Kerena tidak dapat diterima, ujar dia, perkara Akil harus dilanjutkan hingga putusan akhir. "Pengadilan Tipikor berwenang memeriksa dan mengadili seluruh dakwaan yang diajukan penuntut umum," kata Suwidya.
Dari lima hakim yang terdiri dari Suwidya, Gosen Butar-Butar, Matheus Samiaji, Sofialdi, dan Alexander Marwata, terdapat satu hakim menyatakan dissenting opinion (beda pendapat). Perbedaan pendapat tersebut dikemukakan Sofialdi tentang dakwaan kelima dan keenam, yakni mengenai tindak pidana pencucian uang soal kewenangan penyidik.
Sofialdi sepakat dengan keberatan penasihat hukum Akil bahwa berdasarkan UU Nomor 30/2002 tidak ada kata satu pun yang memberikan kewenangan kepada KPK untuk melakukan penyelidikan, penyidikan, dan penuntutan terhadap perkara TPPU. Demikian juga dengan UU Nomor 15/2002 yang telah diubah dengan UU Nomor 25/2003. "Berdasarkan pertimbangan di atas, KPK tidak berwenang melakukan penyidikan atas TPPU," ujar Sofialdi.

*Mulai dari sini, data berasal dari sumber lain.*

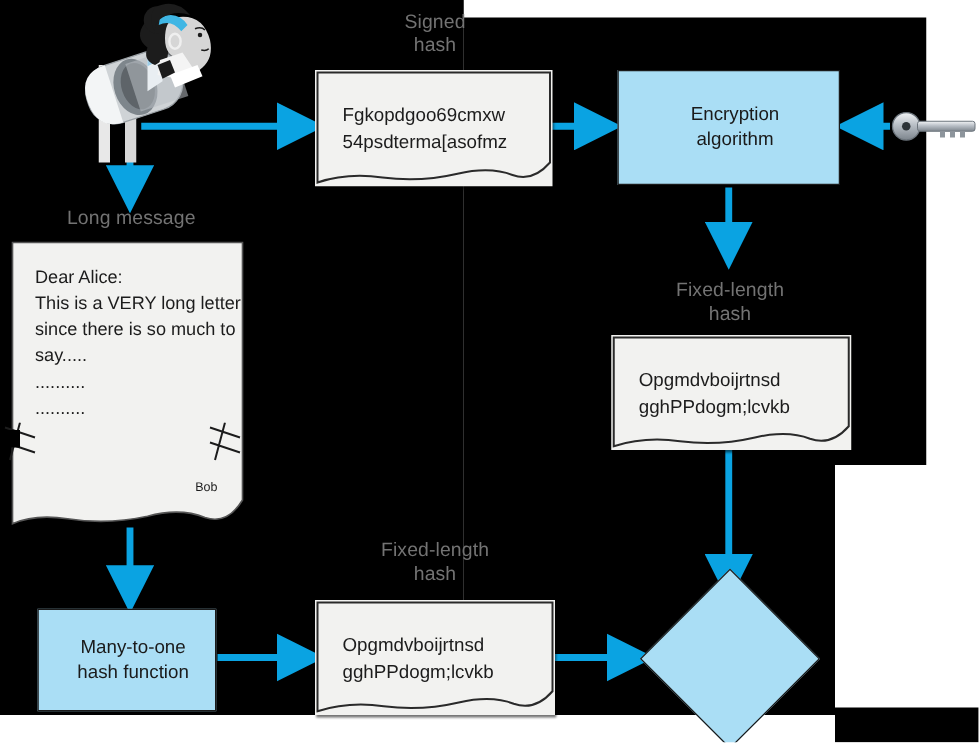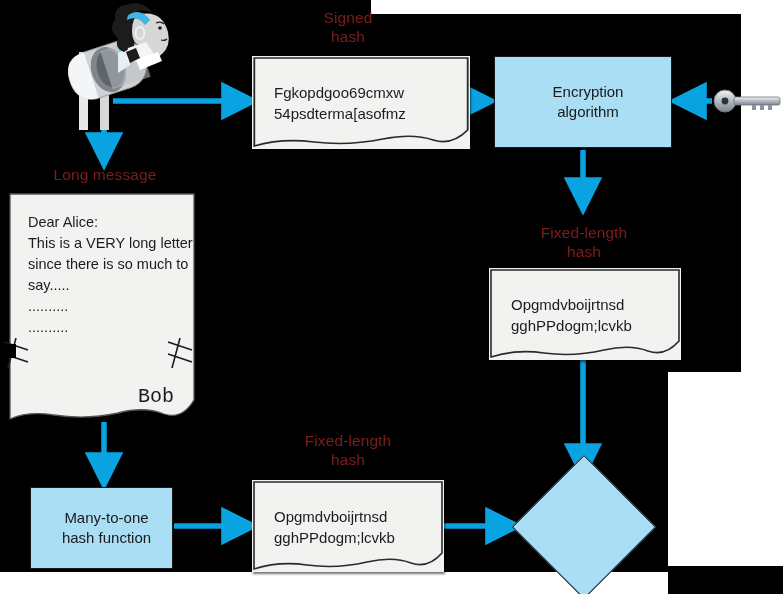--- a/index.html
+++ b/index.html
@@ -67,23 +67,22 @@
   }
   .letter .ltext {
     position: absolute;
     left: 20px;
     top: 20px;
     white-space: pre-line;
   }
   .letter .sig {
     position: absolute;
     right: 26px;
-    bottom: 11px;
-    font-size: 20px;
-    font-family: Liberation Mono, monospace;
+    bottom: 24px;
+    font-size: 10px;
   }
 
   
   .diamond {
     position: absolute;
     background: #aadef5;
     border: 1px solid #1a1a1a;
     transform: rotate(45deg);
   }
   .diamond-label {
@@ -92,21 +91,21 @@
     align-items: center;
     justify-content: center;
     color: #1c1c1c;
     font-size: 15px;
     pointer-events: none;
   }
 
   
   .caption {
     position: absolute;
-    color: #7f1d1d;
+    color: #737373;
     font-size: 15.5px;
     line-height: 1.22;
     text-align: center;
     white-space: pre-line;
     letter-spacing: .1px;
   }
   .caption.right { text-align: right; }
 
   
   #arrows { position: absolute; left: 0; top: 0; width: 783px; height: 594px; }
@@ -218,21 +217,21 @@
 
   <div class="caption" style="left:20px; top:166px; width:170px;">Long message</div>
 
   <div class="caption" style="left:528px; top:224px; width:112px;">Fixed-length
 hash</div>
 
   <div class="caption" style="left:292px; top:432px; width:112px;">Fixed-length
 hash</div>
 
 
-  <div class="node docbox" style="left:252px; top:56px; width:218px; height:93px;">
+  <div class="node docbox" style="left:252px; top:56px; width:190px; height:93px;">
     <svg class="curl-svg" viewBox="0 0 190 93" preserveAspectRatio="none">
       <path d="M2,2 L188,2 L188,74 q-14,16 -30,10 q-18,-7 -44,-1 q-30,7 -60,3 q-28,-4 -52,4 Z" fill="#f2f2f0" stroke="#2a2a2a" stroke-width="1.6"></path>
     </svg>
     <div class="doctext">Fgkopdgoo69cmxw
 54psdterma[asofmz</div>
   </div>
 
   <div class="node procbox" style="left:494px; top:56px; width:178px; height:92px; white-space:pre-line;">Encryption
 algorithm</div>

Selain itu, Sofialdi menyoroti jawaban atas eksepsi oleh penuntut umum KPK yang menyebutkan penuntut umum di KPK dan Kejaksaan Agung adalah satu-kesatuan. "Ini keliru karena pengangkatan dan pemberhentian merupakan kewenangan KPK sehingga penyidikan TPPU oleh KPK tidak punya legitimasi. Penyusunan tersebut tidak berdasar pertimbangan hukum sehingga harus ditolak," ujarnya.